Human mast cells induce osteoclastogenesis through cell surface RANKL.

OBJECTIVES: We employed the co-culture of CD34+ stem cell-derived human mast cells (HMC) and human monocyte-derived osteoclast precursors to evaluate if mast cells contribute to the pathogenesis of osteoporosis through regulation of osteoclast proliferation and activation. METHODS: Mature HMC and osteoclast precursors were cultured from monocytes isolated from human buffy coat. The osteoclast precursors were incubated with HMC or receptor activator of nuclear factor kappa-B ligand (RANKL) for a week prior to determination of osteoclast maturation through characterization by their morphology and tartrate resistant acid phosphatase (TRAP) expression. The bone absorption activity was determined by pit formation on osteo-assay plate. RESULTS: Mature osteoclasts were identified following co-culture of osteoclast precursors with HMC for one week in the absence of RANKL and they were capable of bone resorption. These actions of HMC on osteoclasts were not affected by mast cell activators such anti-IgE or substance P but could be reversed by osteoprotegerin (OPG) in the co-culture system suggesting the involvement of RANKL. The expression of RANKL on the cell surface of HMC was confirmed by flow cytometry and the density was not affected by activation of HMC. CONCLUSION: Our study provided direct evidence confirming the initiation of osteoclast proliferation and activation by mast cells through cell surface RANKL suggesting that mast cells may contribute to bone destruction in pathological conditions such as osteoporosis.

Novel six-week protocol for generating functional human connective tissue-type (MCTC) mast cells from buffy coats.

OBJECTIVE: The aim of this study was to develop a novel protocol for generating large populations of fully mature and functional human mast cells (HMC) from CD34+ hematopoietic stem cells which require less culturing time than previously reported methods. METHODS: CD34+ cells isolated from fresh human buffy coats were sequentially cultured with different combinations of SCF, IL-6, IL-3, IL-9 and IL-4 under selected culturing conditions and time periods. Cells were then harvested for immunohistochemical characterization of morphological phenotypes and were functionally characterized by assessing their responses to IgE-dependent and -independent stimuli by measuring the release of inflammatory mediators and cytokines. Moreover, the pharmacological profiles of several classes of anti-inflammatory drugs in inhibiting the activation of these HMC were also characterized. RESULTS: We have developed a novel protocol that can generate large homogenous populations of mature and functional HMC in 6 weeks. These cells expressed both tryptase and chymase and were activated by anti-IgE, cationic peptides and calcium ionophores. Moreover, IgE-dependent activation of these cells was significantly inhibited by anti-inflammatory drugs.

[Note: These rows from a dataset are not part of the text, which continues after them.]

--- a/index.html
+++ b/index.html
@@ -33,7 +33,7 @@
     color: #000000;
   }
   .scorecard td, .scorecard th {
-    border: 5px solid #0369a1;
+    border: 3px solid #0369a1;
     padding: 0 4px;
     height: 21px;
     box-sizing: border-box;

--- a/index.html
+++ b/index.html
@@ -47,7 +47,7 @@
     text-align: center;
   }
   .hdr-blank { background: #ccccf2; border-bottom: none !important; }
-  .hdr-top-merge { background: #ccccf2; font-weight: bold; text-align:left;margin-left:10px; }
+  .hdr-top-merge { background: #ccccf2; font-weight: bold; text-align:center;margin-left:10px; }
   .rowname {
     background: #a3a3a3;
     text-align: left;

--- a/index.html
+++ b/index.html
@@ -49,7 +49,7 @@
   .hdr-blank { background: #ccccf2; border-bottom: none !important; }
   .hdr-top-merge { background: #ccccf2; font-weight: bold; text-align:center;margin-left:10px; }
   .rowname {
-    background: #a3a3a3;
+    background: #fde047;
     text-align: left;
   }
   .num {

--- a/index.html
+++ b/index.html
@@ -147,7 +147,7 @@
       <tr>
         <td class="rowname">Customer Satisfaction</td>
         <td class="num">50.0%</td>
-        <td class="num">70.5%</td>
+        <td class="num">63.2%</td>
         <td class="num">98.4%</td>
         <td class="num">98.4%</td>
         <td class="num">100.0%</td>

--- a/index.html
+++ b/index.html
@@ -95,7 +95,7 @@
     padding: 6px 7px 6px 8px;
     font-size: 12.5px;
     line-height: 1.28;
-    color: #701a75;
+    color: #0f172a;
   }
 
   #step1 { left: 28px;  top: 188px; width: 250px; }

The morphological and functional characteristics of these mast cells resembled those of MCTC type or connective tissue-type HMC. DISCUSSION: Our protocol represents a novel time-saving and economical approach for generating large numbers of primary HMC for functional studies of mast cell biology and for profiling novel anti-inflammatory therapeutic agents with mast cell-inhibitory properties in humans.

Suppression of mast cell activity contributes to the osteoprotective effect of an herbal formula containing Herba Epimedii, Fructus Ligustri Lucidi and Fructus Psoraleae.

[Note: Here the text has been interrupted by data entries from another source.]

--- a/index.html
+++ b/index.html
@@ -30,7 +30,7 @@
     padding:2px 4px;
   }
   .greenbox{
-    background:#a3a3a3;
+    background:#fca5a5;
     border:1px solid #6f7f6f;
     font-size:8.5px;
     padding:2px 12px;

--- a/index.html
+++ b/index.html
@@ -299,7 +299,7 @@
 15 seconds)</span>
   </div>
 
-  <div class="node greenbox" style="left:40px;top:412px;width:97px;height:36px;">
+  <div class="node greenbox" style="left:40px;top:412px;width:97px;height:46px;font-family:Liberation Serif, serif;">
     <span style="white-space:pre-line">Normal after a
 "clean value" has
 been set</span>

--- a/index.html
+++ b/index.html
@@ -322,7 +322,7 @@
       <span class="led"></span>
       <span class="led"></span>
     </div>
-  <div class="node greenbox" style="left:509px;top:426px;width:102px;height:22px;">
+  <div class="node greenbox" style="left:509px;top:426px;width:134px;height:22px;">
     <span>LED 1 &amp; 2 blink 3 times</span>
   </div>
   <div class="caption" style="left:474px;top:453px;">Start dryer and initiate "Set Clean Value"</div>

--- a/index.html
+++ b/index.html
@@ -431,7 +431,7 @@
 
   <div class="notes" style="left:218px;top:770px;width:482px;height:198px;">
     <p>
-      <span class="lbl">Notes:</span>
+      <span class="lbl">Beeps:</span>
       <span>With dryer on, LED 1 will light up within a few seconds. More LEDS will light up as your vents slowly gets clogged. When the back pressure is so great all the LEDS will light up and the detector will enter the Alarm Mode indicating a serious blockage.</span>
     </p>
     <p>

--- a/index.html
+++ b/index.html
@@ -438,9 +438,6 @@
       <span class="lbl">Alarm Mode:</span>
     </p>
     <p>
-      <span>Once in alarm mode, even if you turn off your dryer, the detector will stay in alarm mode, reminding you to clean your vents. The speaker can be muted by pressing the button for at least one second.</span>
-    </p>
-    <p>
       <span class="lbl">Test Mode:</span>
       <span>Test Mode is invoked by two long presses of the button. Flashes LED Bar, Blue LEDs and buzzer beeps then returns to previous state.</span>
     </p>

OBJECTIVES: Mast cells are believed to contribute to the pathogenesis of osteoporosis as their number is increased in osteoporotic bones. Herba Epimedii, Fructus Ligustri Lucidi and Fructus Psoraleae are three Chinese herbs traditionally for tonifying the 'kidney system' and a herbal formula (ELP) containing the respective herbs at the weight ratio of 5 : 4 : 1 was shown to prevent osteoporosis. This study evaluated if suppression of mast cell accumulation and activity contribute to the anti-osteoporotic action of ELP. METHODS: The herbs were boiled under reflux to produce the aqueous extract that was further concentrated under reduced pressure and lyophilized. An in-vivo rat osteoporosis model using hind limb unloading was employed for studying the accumulation of mast cells. The human mast cell line, LAD2, was employed to evaluate the mast cell modulating action of ELP. KEY FINDINGS: Mast cell number in the tibiae of hind limb unloaded rats increased significantly during the course of osteoporosis. ELP treatment (10 g/kg/day) prevented both osteoporosis and mast cell accumulation in these rats. Furthermore, ELP significantly inhibited histamine and tumour necrosis factor-α release from LAD2 cells. CONCLUSION: Mast cells contributed to hormone independent osteoporosis. The suppression of mast cell accumulation and activation may contribute to the anti-osteoporotic action of ELP.